◆ **MATERIAL TO PROCESS**
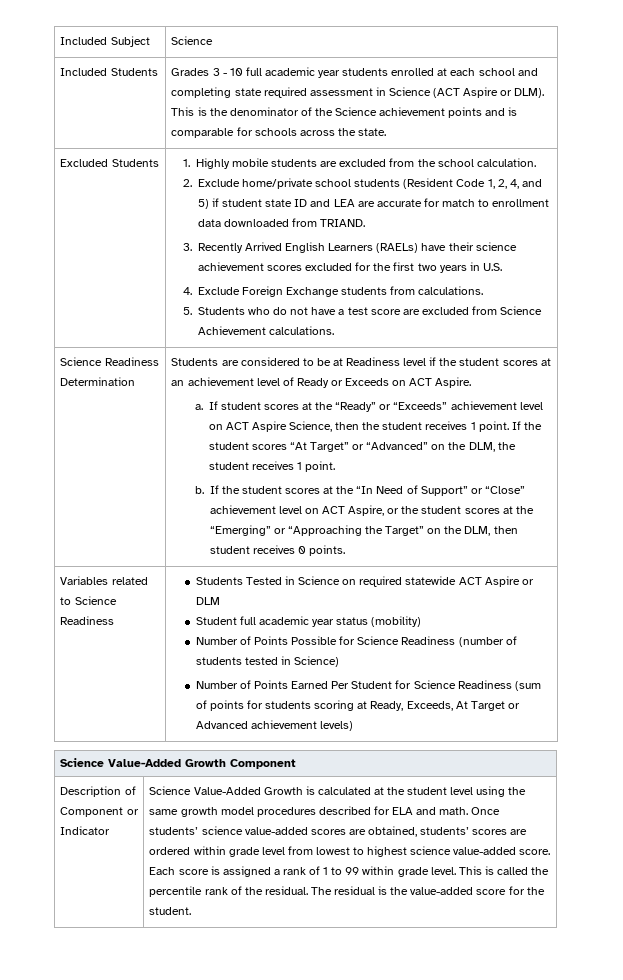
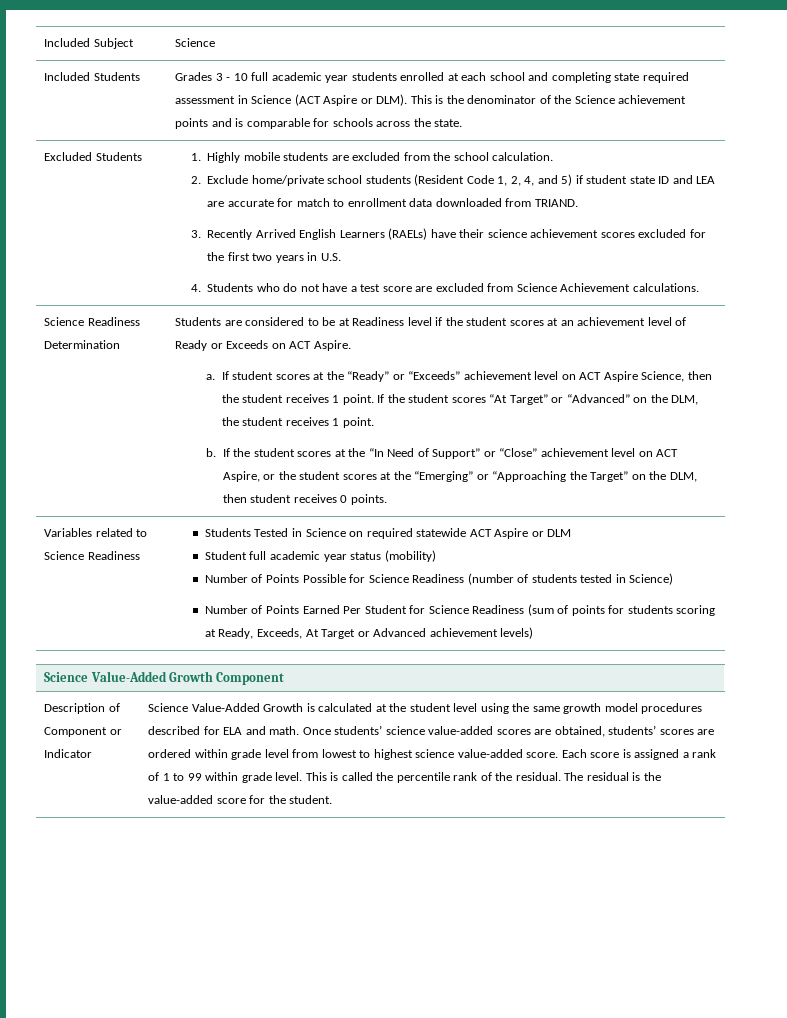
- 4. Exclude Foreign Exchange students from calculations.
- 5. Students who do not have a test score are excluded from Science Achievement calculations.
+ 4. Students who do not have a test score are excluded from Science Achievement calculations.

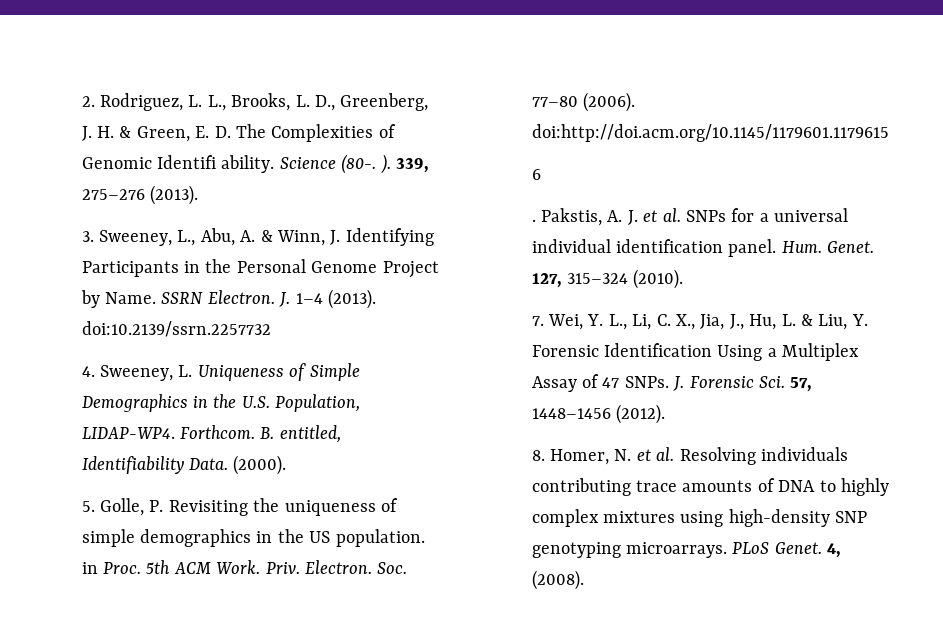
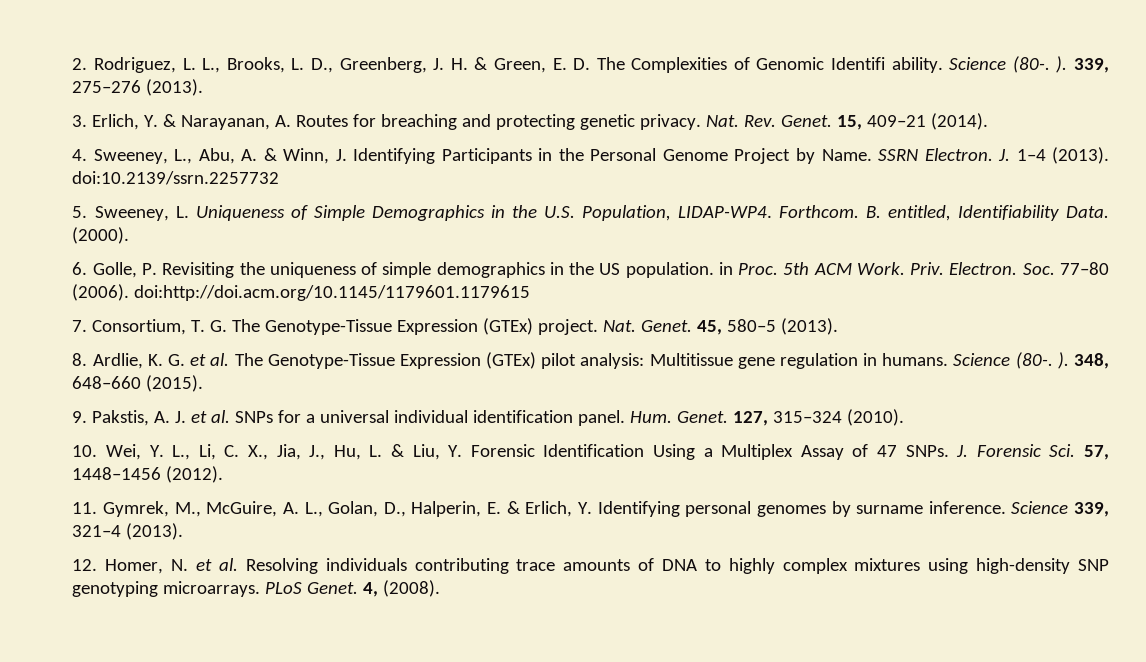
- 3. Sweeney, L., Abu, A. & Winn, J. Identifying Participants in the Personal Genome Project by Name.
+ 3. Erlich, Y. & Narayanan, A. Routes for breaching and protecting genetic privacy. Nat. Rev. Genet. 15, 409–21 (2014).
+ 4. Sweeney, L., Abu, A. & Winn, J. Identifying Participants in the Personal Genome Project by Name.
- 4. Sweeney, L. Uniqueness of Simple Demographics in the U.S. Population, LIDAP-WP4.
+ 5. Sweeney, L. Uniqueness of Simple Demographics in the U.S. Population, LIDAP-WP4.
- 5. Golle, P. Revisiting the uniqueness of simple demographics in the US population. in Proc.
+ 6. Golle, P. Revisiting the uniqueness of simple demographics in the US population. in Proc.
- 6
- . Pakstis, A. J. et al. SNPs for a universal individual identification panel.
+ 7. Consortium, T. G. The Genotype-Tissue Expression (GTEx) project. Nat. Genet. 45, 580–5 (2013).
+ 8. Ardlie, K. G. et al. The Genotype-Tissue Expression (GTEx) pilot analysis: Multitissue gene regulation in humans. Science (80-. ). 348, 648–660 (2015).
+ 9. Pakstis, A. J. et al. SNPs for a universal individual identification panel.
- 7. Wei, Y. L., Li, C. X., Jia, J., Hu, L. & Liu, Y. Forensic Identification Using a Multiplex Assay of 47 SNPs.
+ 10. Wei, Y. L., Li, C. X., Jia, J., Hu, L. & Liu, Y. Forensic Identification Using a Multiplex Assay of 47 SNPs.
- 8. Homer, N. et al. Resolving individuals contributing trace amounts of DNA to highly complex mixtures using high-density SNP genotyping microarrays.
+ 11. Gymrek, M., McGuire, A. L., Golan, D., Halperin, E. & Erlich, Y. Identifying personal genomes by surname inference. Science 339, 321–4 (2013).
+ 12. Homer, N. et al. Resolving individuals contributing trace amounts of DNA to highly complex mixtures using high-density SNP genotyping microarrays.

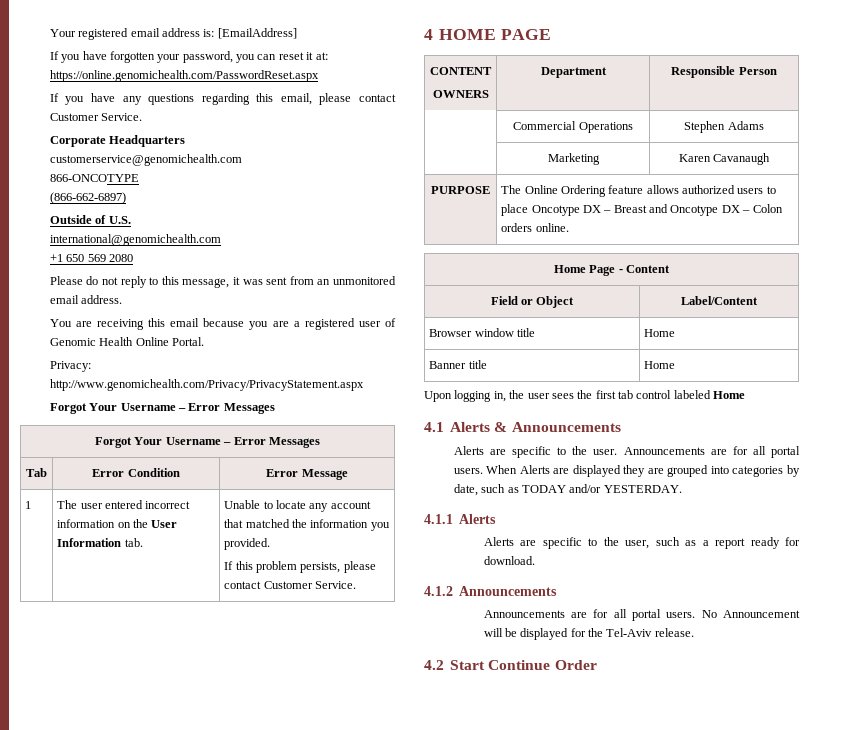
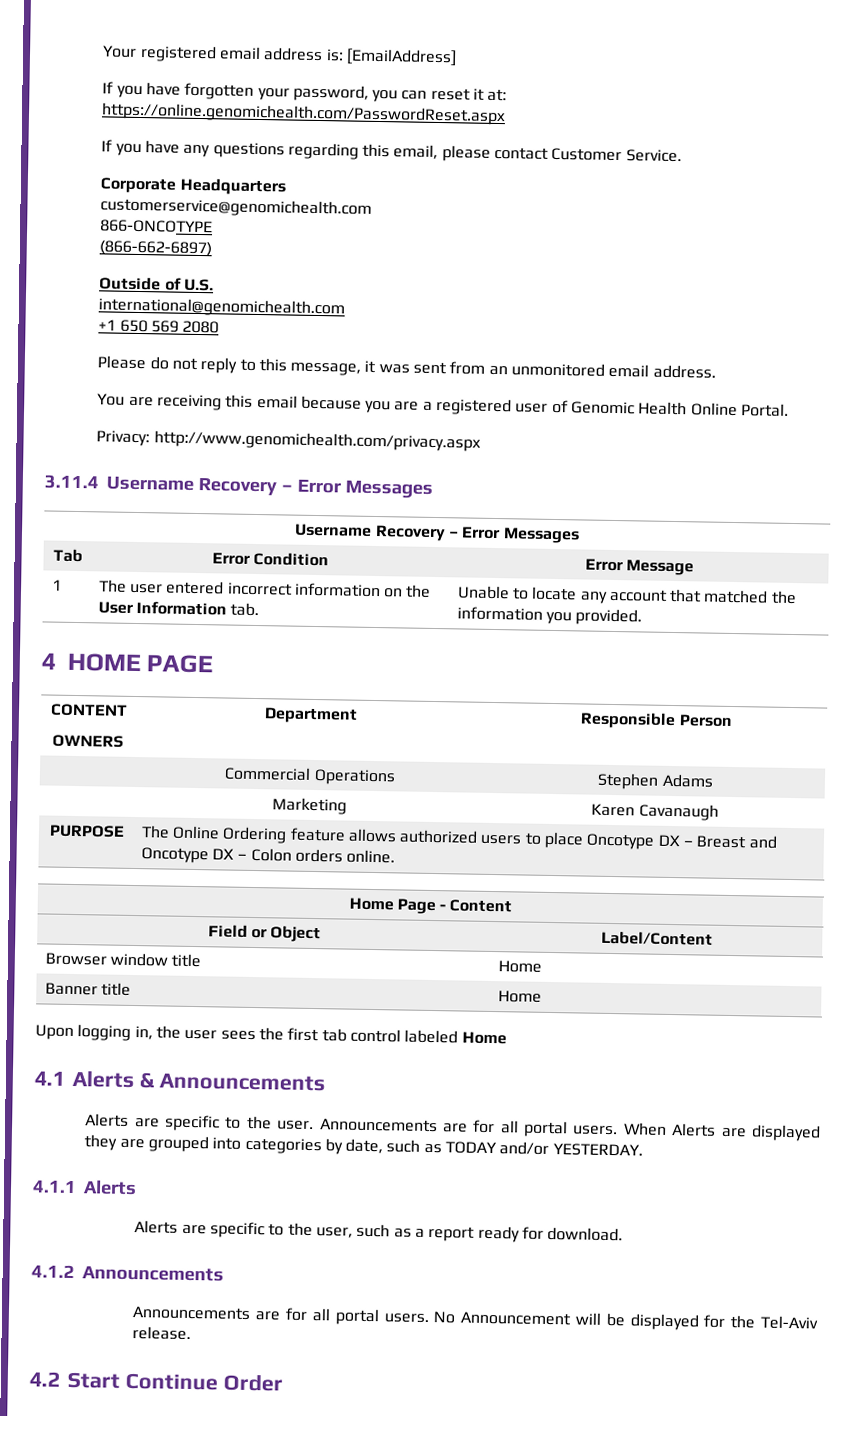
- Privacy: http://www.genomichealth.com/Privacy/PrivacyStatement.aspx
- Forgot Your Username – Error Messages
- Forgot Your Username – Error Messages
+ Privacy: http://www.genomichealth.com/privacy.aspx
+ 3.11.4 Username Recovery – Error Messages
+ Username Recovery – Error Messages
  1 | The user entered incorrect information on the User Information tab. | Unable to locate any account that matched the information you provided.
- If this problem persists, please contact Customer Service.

◆ **TASK ITEM**
In the data above, which lines lie between the line with "45, 580–5 (2013)." and the line with "9. Pakstis, A.", inclusive? Print those lines exactly and nothing else.

◆ **SOLUTION TO THE EXERCISE**
+ 7. Consortium, T. G. The Genotype-Tissue Expression (GTEx) project. Nat. Genet. 45, 580–5 (2013).
+ 8. Ardlie, K. G. et al. The Genotype-Tissue Expression (GTEx) pilot analysis: Multitissue gene regulation in humans. Science (80-. ). 348, 648–660 (2015).
+ 9. Pakstis, A. J. et al. SNPs for a universal individual identification panel.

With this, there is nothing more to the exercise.